Drew Haase was a 31-year-old lawyer, professor, and mock trial coach who died unexpectedly on April 1, 2023. He was a respected and beloved member of the University of Notre Dame community, where he had studied and taught law. He was also a talented and passionate advocate, who had worked at a prestigious law firm and served as a clerk for a federal judge. His death shocked and saddened his family, friends, colleagues, and students, who remembered him as a kind, generous, and inspiring person. What was the cause of his death? And what legacy did he leave behind?
A Life of Excellence and Service
Drew Haase was born on June 6, 1991, in Minneapolis, Minnesota. He was the son of Kelly and Mark Haase, and had two sisters, Katie and Molly. He attended Edina High School, where he excelled academically and participated in mock trial, debate, and speech. He won several awards and honors, including being named a National Merit Scholar and a Presidential Scholar.
He continued his education at the University of Notre Dame, where he graduated summa cum laude with a degree in political science and philosophy in 2013. He was also a member of the Phi Beta Kappa honor society and the Notre Dame mock trial team, which he helped lead to national tournaments. He then enrolled in the Notre Dame Law School, where he graduated magna cum laude in 2016. He was also a member of the Notre Dame Law Review and the Notre Dame Moot Court Board, and won several moot court competitions.
After graduating from law school, Haase joined the Chicago office of Jenner & Block, a prominent law firm, where he worked as an associate in the litigation department. He handled complex cases involving commercial disputes, intellectual property, antitrust, and constitutional law. He also devoted his time to pro bono work, representing clients in civil rights, immigration, and criminal justice matters.
In 2020, Haase returned to South Bend to serve as a law clerk for Judge Jon DeGuilio in the U.S. District Court for the Northern District of Indiana. He assisted the judge in researching and writing opinions, orders, and memos on various legal issues. He also joined the Notre Dame Law School as an adjunct professor, teaching courses on trial advocacy and evidence. He also became the coach of the Notre Dame mock trial team, which he guided to national success.

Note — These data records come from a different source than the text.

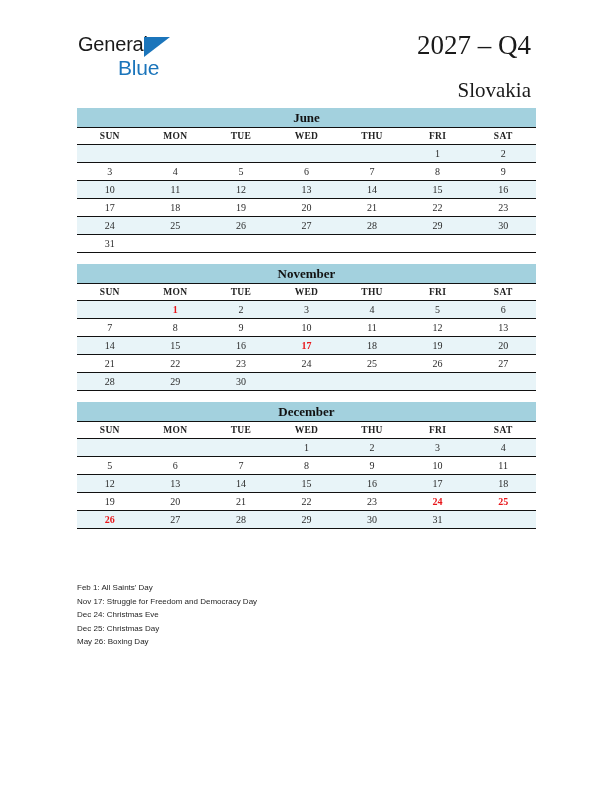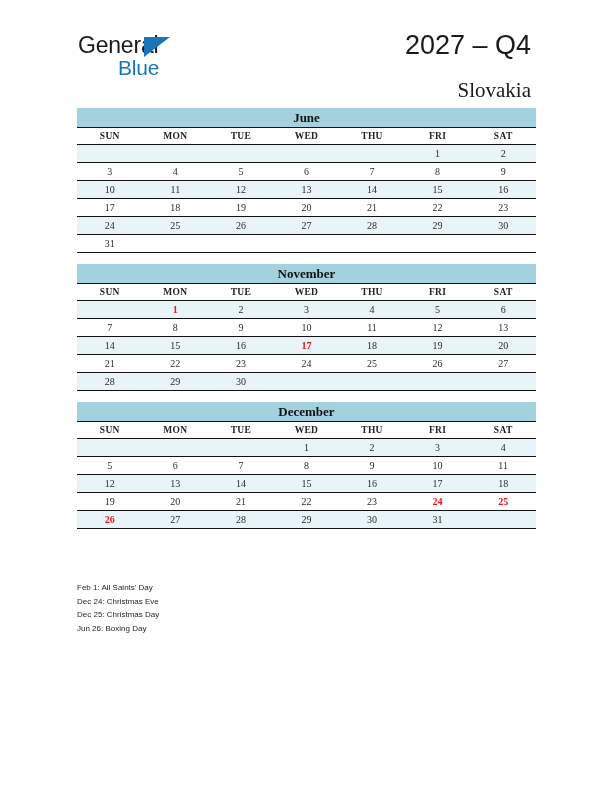"General" .logo-general { font-size: 23px -> 20px }
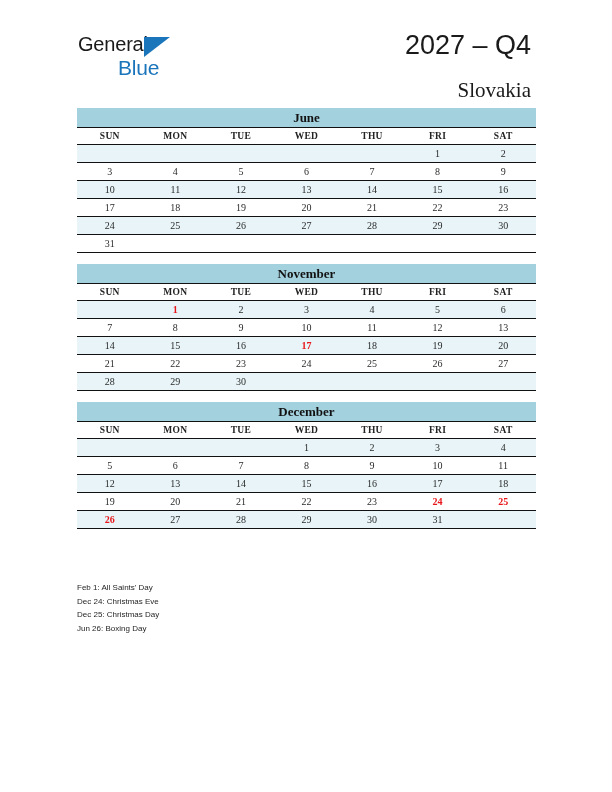"2027 – Q4" .title-year { font-family: Liberation Sans, sans-serif -> Liberation Serif, serif }
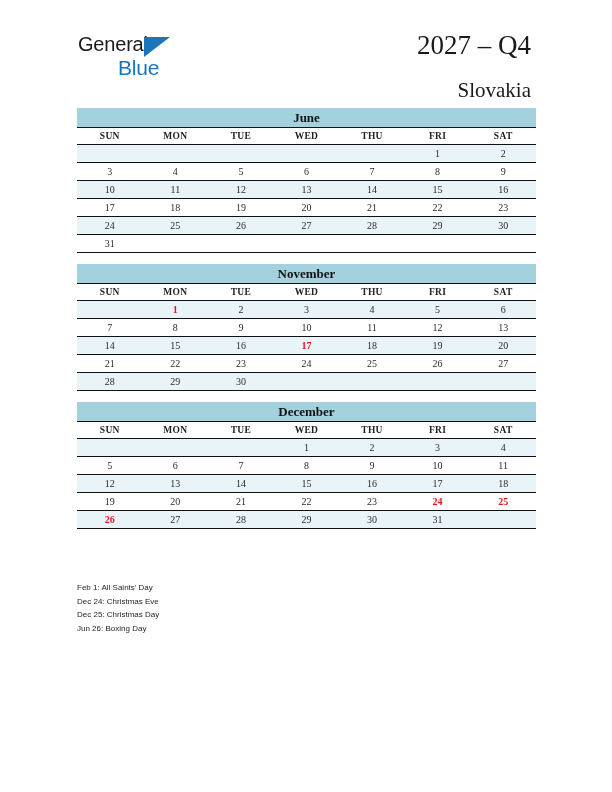"Nov 17: Struggle for Freedom" div.legend-item { html: none -> <div>Nov 17: Struggle for Freedom and Democracy Day</div> }
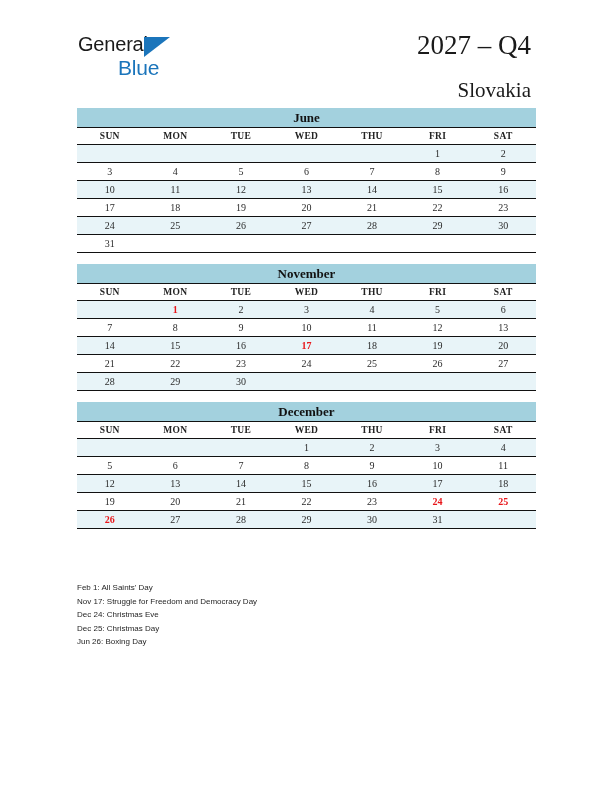"Jun 26: Boxing Day" div.legend-item { text: Jun -> May }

A Mysterious and Unresolved Death
On April 1, 2023, Haase was found dead in his apartment in South Bend. His death was ruled a homicide, but the cause of death and the motive behind his killing are still unknown. The police have not released any details about the investigation, nor have they identified any suspects or persons of interest. The case remains open and active.
Haase’s death stunned and devastated his family and friends, who described him as a loving, caring, and loyal person. They also praised him for his intelligence, professionalism, and dedication to his work and his students. They said that he had a bright future ahead of him, and that he had made a positive impact on many lives.
Haase’s death also affected his colleagues and students, who expressed their grief and condolences. They said that he was a brilliant and respected lawyer, professor, and coach, who had a passion for the law and for teaching. They said that he was a mentor, a role model, and a friend, who inspired them to pursue excellence and justice.
A Legacy of Honor and Inspiration
Drew Haase’s life and death are a story of honor and inspiration, of achievement and service, of joy and sorrow. He was a young man who had accomplished so much and had so much more to offer. He was a lawyer who had advocated for his clients and for the public interest. He was a professor who had educated and empowered his students. He was a coach who had trained and supported his team. He was a son, a brother, a friend, and a leader, who had touched and enriched many hearts.
Drew Haase’s cause of death remains a mystery that has not been solved or explained. His legacy is a testament to his excellence and service. He is remembered as Drew Haase, one of the most brilliant and beloved lawyers, professors, and coaches in Notre Dame history.